'''
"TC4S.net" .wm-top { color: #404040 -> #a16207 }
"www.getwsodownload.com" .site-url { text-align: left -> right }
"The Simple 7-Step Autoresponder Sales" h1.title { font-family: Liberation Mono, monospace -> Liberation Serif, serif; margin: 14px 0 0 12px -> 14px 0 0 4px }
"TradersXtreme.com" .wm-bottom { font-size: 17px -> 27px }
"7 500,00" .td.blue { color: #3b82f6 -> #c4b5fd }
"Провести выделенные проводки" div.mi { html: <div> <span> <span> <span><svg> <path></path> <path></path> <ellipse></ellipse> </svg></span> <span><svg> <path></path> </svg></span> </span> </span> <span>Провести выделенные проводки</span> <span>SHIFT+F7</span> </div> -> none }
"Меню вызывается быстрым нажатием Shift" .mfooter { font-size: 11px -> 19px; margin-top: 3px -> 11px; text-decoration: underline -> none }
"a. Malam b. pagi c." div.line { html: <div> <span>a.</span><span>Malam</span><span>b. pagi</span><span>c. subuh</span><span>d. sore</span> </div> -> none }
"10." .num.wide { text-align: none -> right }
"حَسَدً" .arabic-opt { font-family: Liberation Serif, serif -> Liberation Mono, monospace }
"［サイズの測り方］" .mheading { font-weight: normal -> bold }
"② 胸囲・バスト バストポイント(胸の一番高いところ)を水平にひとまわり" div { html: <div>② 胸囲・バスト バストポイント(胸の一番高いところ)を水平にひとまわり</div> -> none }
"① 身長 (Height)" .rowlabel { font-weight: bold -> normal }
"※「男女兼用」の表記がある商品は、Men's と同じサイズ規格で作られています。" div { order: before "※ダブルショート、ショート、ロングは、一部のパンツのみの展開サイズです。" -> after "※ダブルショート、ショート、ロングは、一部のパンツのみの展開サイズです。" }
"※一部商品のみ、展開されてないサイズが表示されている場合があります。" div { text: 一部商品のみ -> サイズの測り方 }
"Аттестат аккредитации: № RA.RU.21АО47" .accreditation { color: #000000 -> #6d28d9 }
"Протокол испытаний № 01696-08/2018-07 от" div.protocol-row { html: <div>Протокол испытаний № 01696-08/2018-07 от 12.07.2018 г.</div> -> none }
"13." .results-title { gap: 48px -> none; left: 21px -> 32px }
'''
*Your objective*. Look over the material and return every line where the word "html" is found.

*Task output*.
"Провести выделенные проводки" div.mi { html: <div> <span> <span> <span><svg> <path></path> <path></path> <ellipse></ellipse> </svg></span> <span><svg> <path></path> </svg></span> </span> </span> <span>Провести выделенные проводки</span> <span>SHIFT+F7</span> </div> -> none }
"a. Malam b. pagi c." div.line { html: <div> <span>a.</span><span>Malam</span><span>b. pagi</span><span>c. subuh</span><span>d. sore</span> </div> -> none }
"② 胸囲・バスト バストポイント(胸の一番高いところ)を水平にひとまわり" div { html: <div>② 胸囲・バスト バストポイント(胸の一番高いところ)を水平にひとまわり</div> -> none }
"Протокол испытаний № 01696-08/2018-07 от" div.protocol-row { html: <div>Протокол испытаний № 01696-08/2018-07 от 12.07.2018 г.</div> -> none }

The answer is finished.